EXERCISE DIRECTIONS: Apart from the pictures, every entry below should be repeated exactly.

___ DATA FOR REVIEW

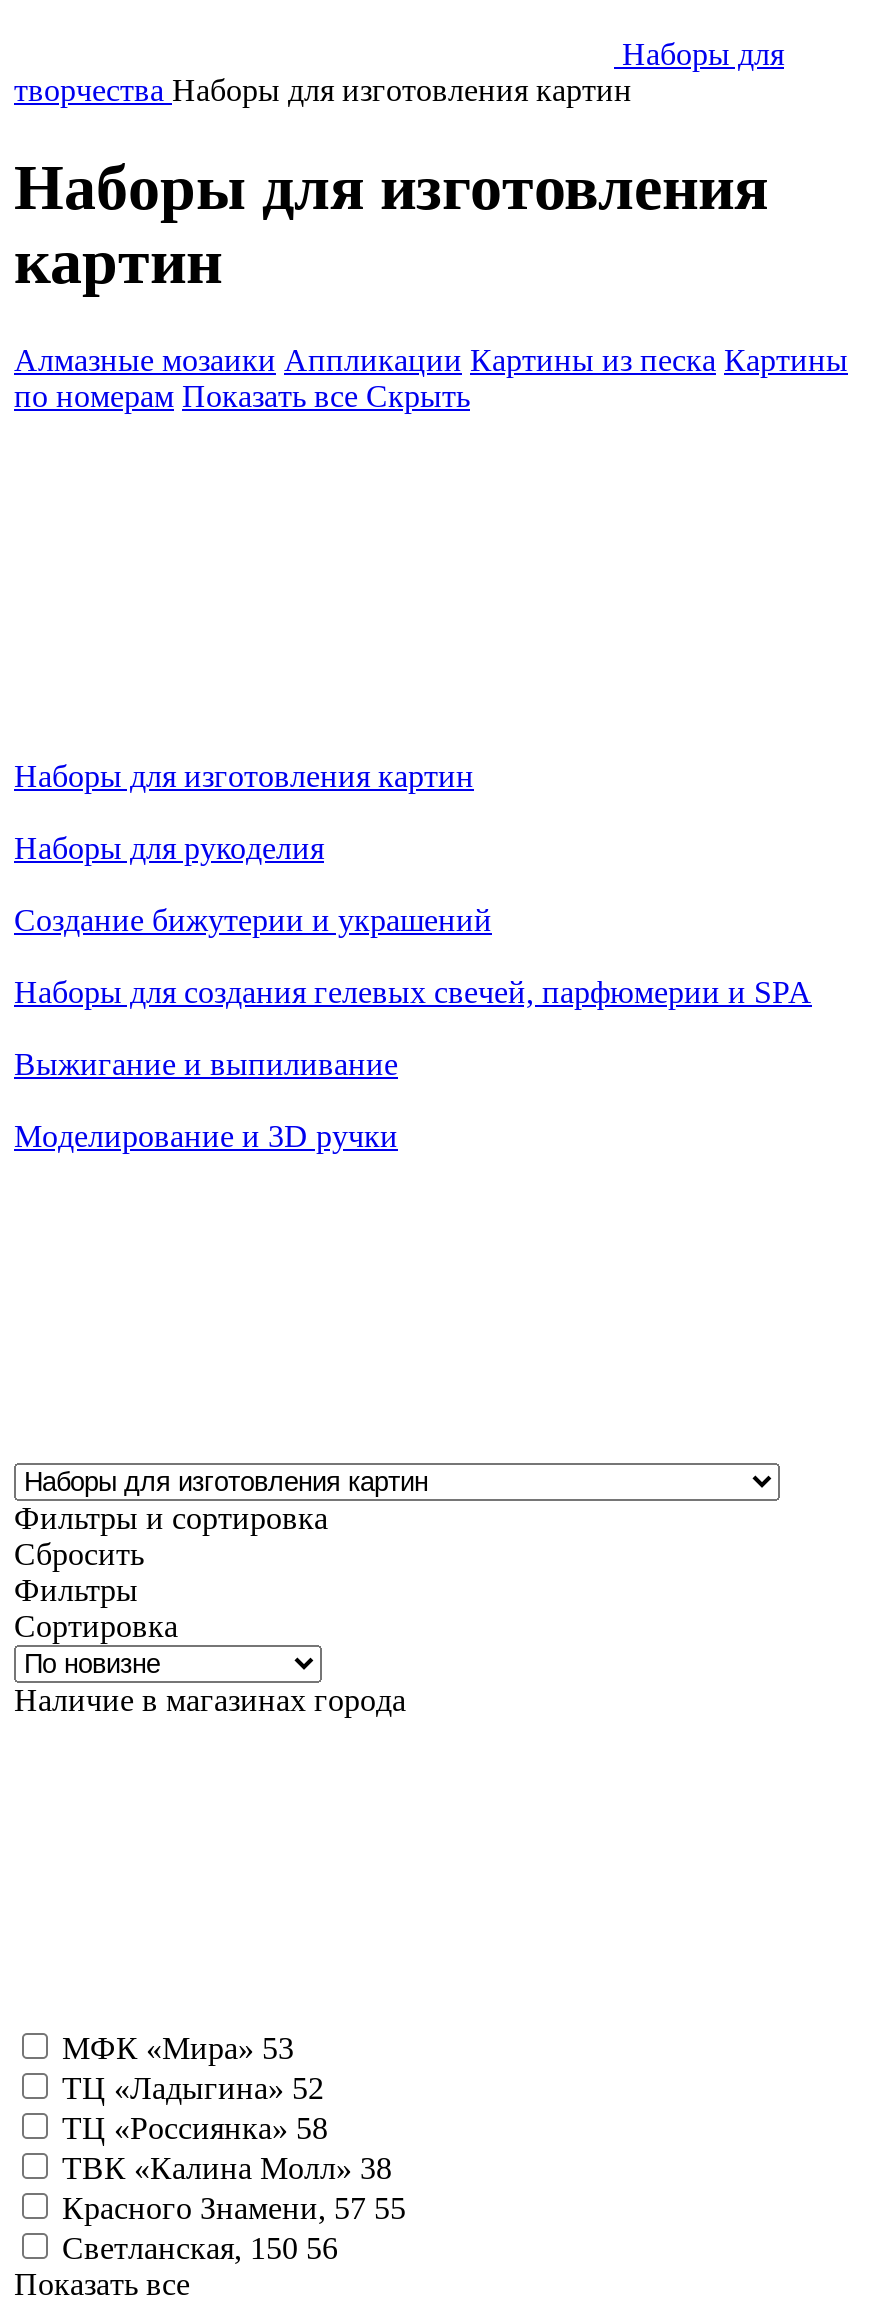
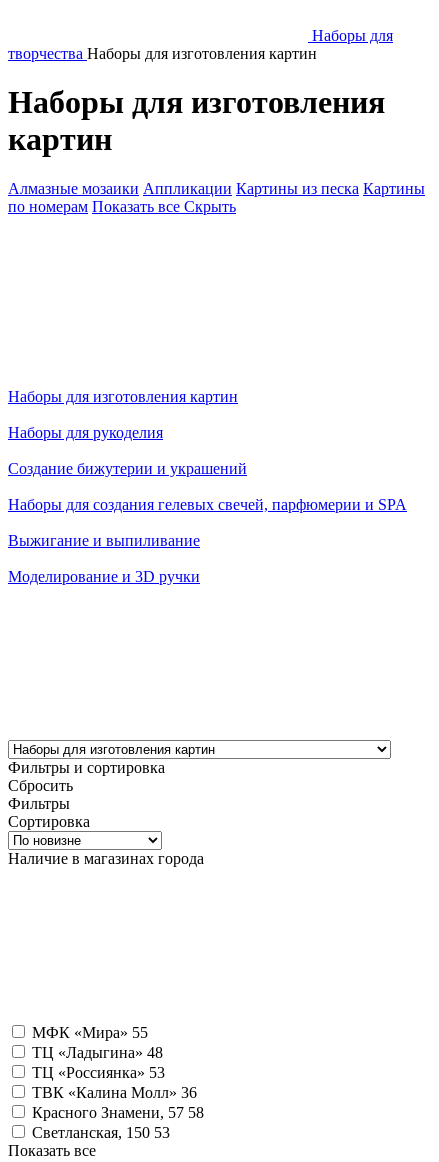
- МФК «Мира» 53
+ МФК «Мира» 55

- ТЦ «Ладыгина» 52
+ ТЦ «Ладыгина» 48

- ТЦ «Россиянка» 58
+ ТЦ «Россиянка» 53

- ТВК «Калина Молл» 38
+ ТВК «Калина Молл» 36

- Красного Знамени, 57 55
+ Красного Знамени, 57 58

- Светланская, 150 56
+ Светланская, 150 53
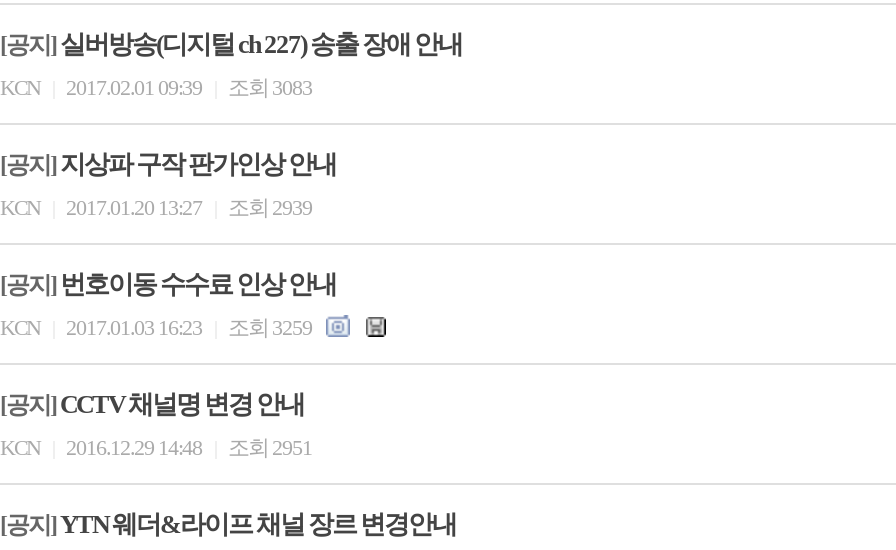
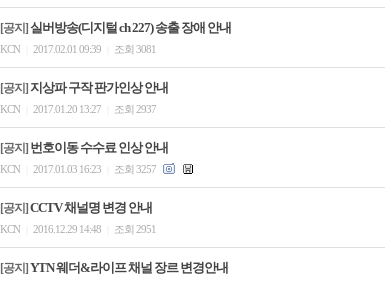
- KCN 2017.02.01 09:39 조회 3083
+ KCN 2017.02.01 09:39 조회 3081

- KCN 2017.01.20 13:27 조회 2939
+ KCN 2017.01.20 13:27 조회 2937

- KCN 2017.01.03 16:23 조회 3259
+ KCN 2017.01.03 16:23 조회 3257
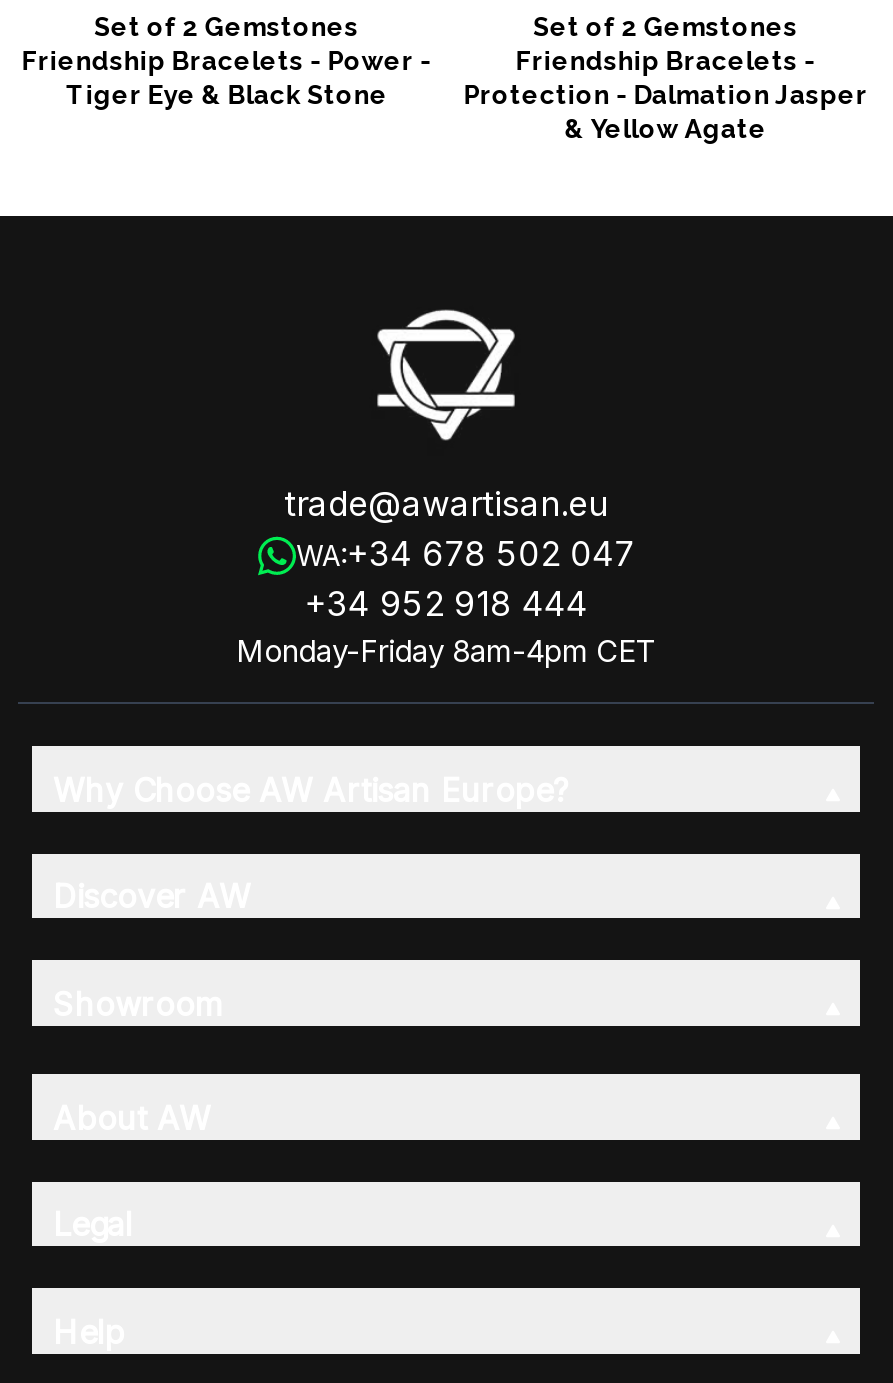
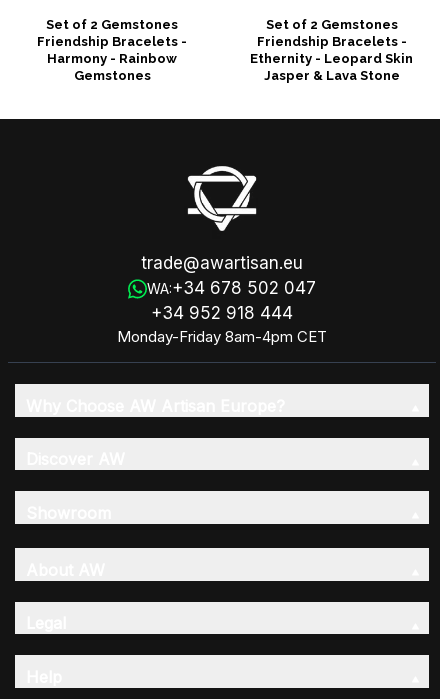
- Friendship Bracelets - Power -
- Tiger Eye & Black Stone
+ Friendship Bracelets -
+ Harmony - Rainbow
+ Gemstones

- Protection - Dalmation Jasper
- & Yellow Agate
+ Ethernity - Leopard Skin
+ Jasper & Lava Stone
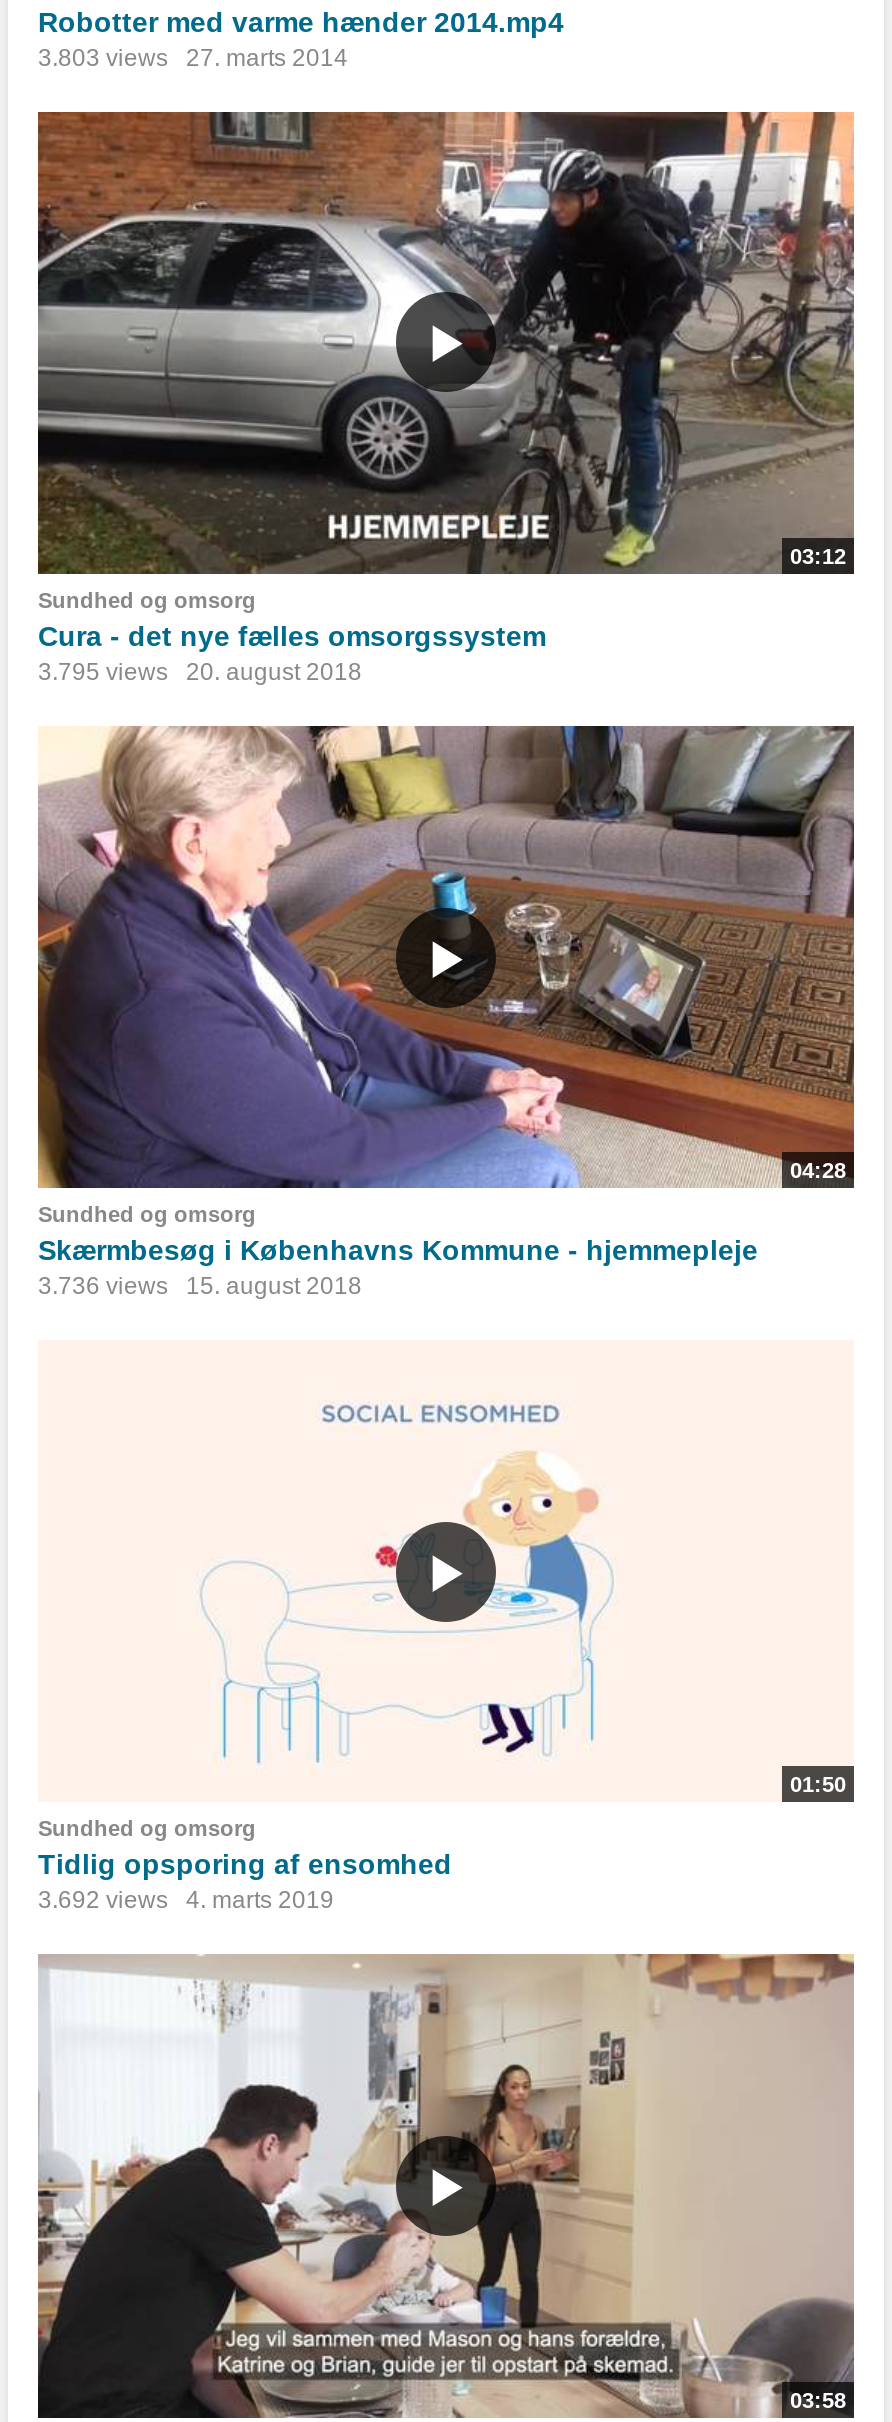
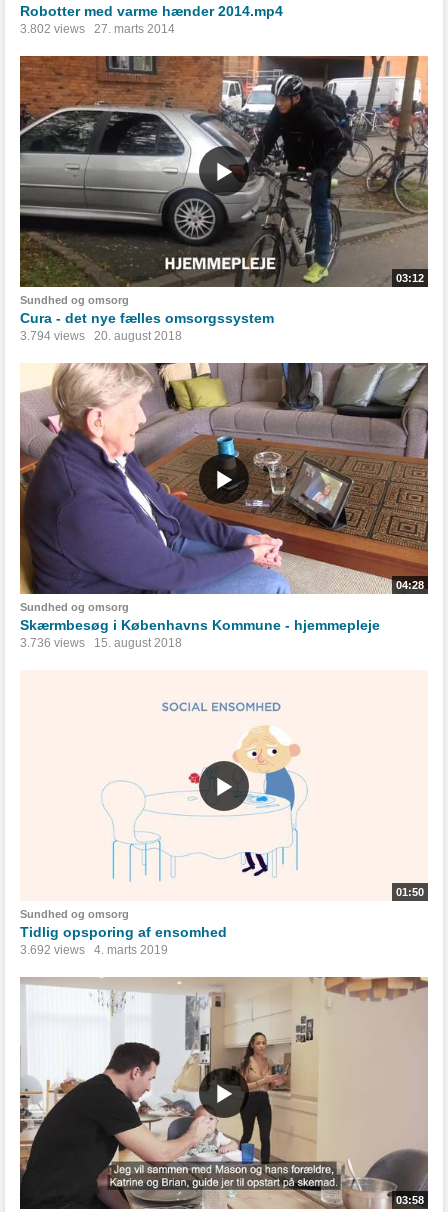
- 3.803 views 27. marts 2014
+ 3.802 views 27. marts 2014

- 3.795 views 20. august 2018
+ 3.794 views 20. august 2018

______

EXERCISE RESULT:
- МФК «Мира» 53
+ МФК «Мира» 55

- ТЦ «Ладыгина» 52
+ ТЦ «Ладыгина» 48

- ТЦ «Россиянка» 58
+ ТЦ «Россиянка» 53

- ТВК «Калина Молл» 38
+ ТВК «Калина Молл» 36

- Красного Знамени, 57 55
+ Красного Знамени, 57 58

- Светланская, 150 56
+ Светланская, 150 53
- KCN 2017.02.01 09:39 조회 3083
+ KCN 2017.02.01 09:39 조회 3081

- KCN 2017.01.20 13:27 조회 2939
+ KCN 2017.01.20 13:27 조회 2937

- KCN 2017.01.03 16:23 조회 3259
+ KCN 2017.01.03 16:23 조회 3257
- Friendship Bracelets - Power -
- Tiger Eye & Black Stone
+ Friendship Bracelets -
+ Harmony - Rainbow
+ Gemstones

- Protection - Dalmation Jasper
- & Yellow Agate
+ Ethernity - Leopard Skin
+ Jasper & Lava Stone
- 3.803 views 27. marts 2014
+ 3.802 views 27. marts 2014

- 3.795 views 20. august 2018
+ 3.794 views 20. august 2018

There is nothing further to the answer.